Disabling ODX was one of the first things I did to trouble shoot this issue before calling Veeam support. It is disabled, as per this TechNet article:

http://technet.microsoft.com/en-ca/libr ... cebaseline

The Get-ItemProperty command returns a value of 1 on both hosts. Please let me know if there is any other information I can provide.

Thanks,

Mitch

boje · Post by **boje** » Oct 04, 2014 5:46 pm this post

Hi!

Have 2012R2 cluster with 4 nodes. Was running fine with veeam until 7.0.0.871.patch4. I installed the patch on Monday and yesterday when full backup ran the CSV whent offline (paused).
I know it was a similar problem before with 2012 Hyper-v cluster using CSV. But since 2012R2 it was working fine.
Something happened with the latest Patch4. Is there any known issues with this?
I´m afraid now to run backup because about 65 VM´s just died!

Br
Patrik

boje · Post by **boje** » Oct 06, 2014 6:21 am this post

I don´t see this as the same issue.
Since 2012R2 and Veeam with patch 3 every has been working fine. Until i installed Patch 4. The incremental backups has been running fine all week. But on Friday´s Synthetic Full backup I received this messages in Hyper-V Cluster:
Cluster Shared Volume '' ('Cluster Disk 1') has entered a paused state because of '(c000000e)'. All I/O will temporarily be queued until a path to the volume is reestablished.
And:
Cluster Shared Volume 'Volume1' ('Cluster Disk 1') has entered a paused state because of '(c0130021)'. All I/O will temporarily be queued until a path to the volume is reestablished.
And:
Cluster Shared Volume 'Volume1' ('Cluster Disk 1') is no longer accessible from this cluster node because of error '(1460)'. Please troubleshoot this node's connectivity to the storage device and network connectivity.

Again, this has been working just fine until Patch 4 was installed. Please help me!
Br
Patrik

Post by **foggy** » Oct 08, 2014 12:01 pm this post

Patrik, there were no fixes that could affect Hyper-V backup introduced in patch 4. And still, you had successful increments through the whole week, so I don't believe it is fair to blame the patch. Have you already contacted technical support with this? I wonder what they could say after reviewing the log files.

mjt · Post by **mjt** » Oct 09, 2014 5:12 pm this post

At least in my case, having a tech look at the logs (every conceivable log: Veeam, Windows, Hyper-V Failover Cluster, Equallogic) has proven fruitless. Over a month now since I opened my ticket, and precisely zero progress. I've talked to two tier 2 techs, and still nothing. Not sure what I'm supposed to do at this point...
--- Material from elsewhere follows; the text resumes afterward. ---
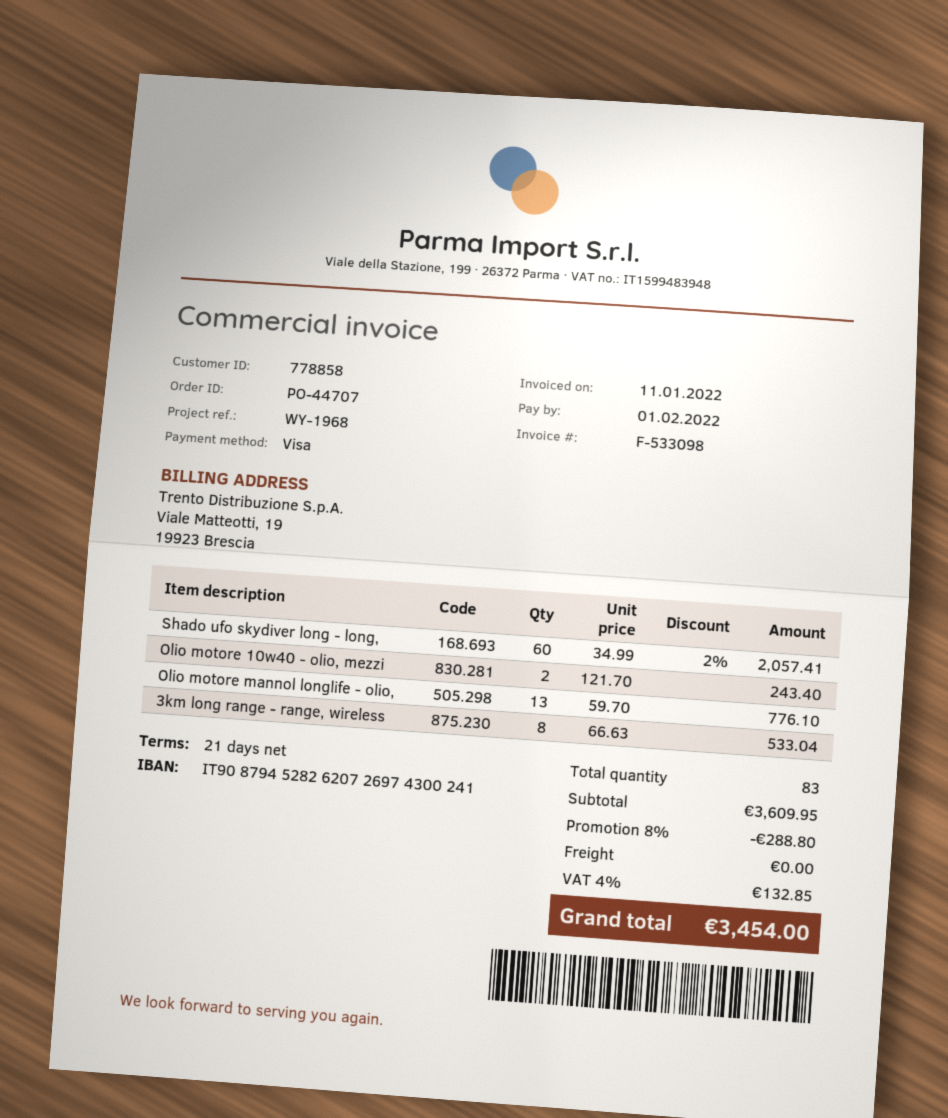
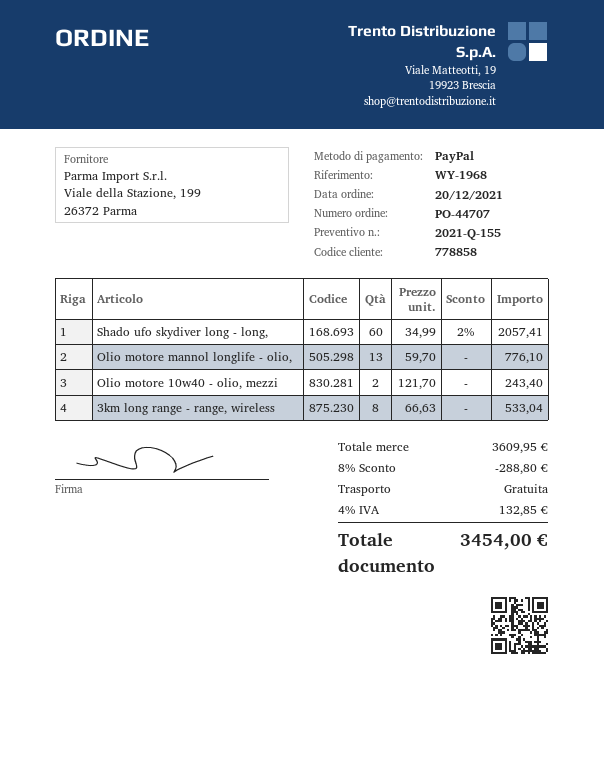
payment method: Visa -> PayPal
I don't mean this as a criticism of the techs I've worked with, but what more can I do when they've looked at every possible log and still can't figure out the problem? Makes me wish Veeam had some kind of verbose logging that I could enable, but Damon said they just get back whatever Windows Server Backup gives them.

Meanwhile, 38 VMs go unprotected.

Post by **foggy** » Oct 10, 2014 10:30 am this post

mjt wrote:Makes me wish Veeam had some kind of verbose logging that I could enable, but Damon said they just get back whatever Windows Server Backup gives them.

Could you please elaborate on this, I'm not sure I follow this sentence.

mjt wrote:Meanwhile, 38 VMs go unprotected.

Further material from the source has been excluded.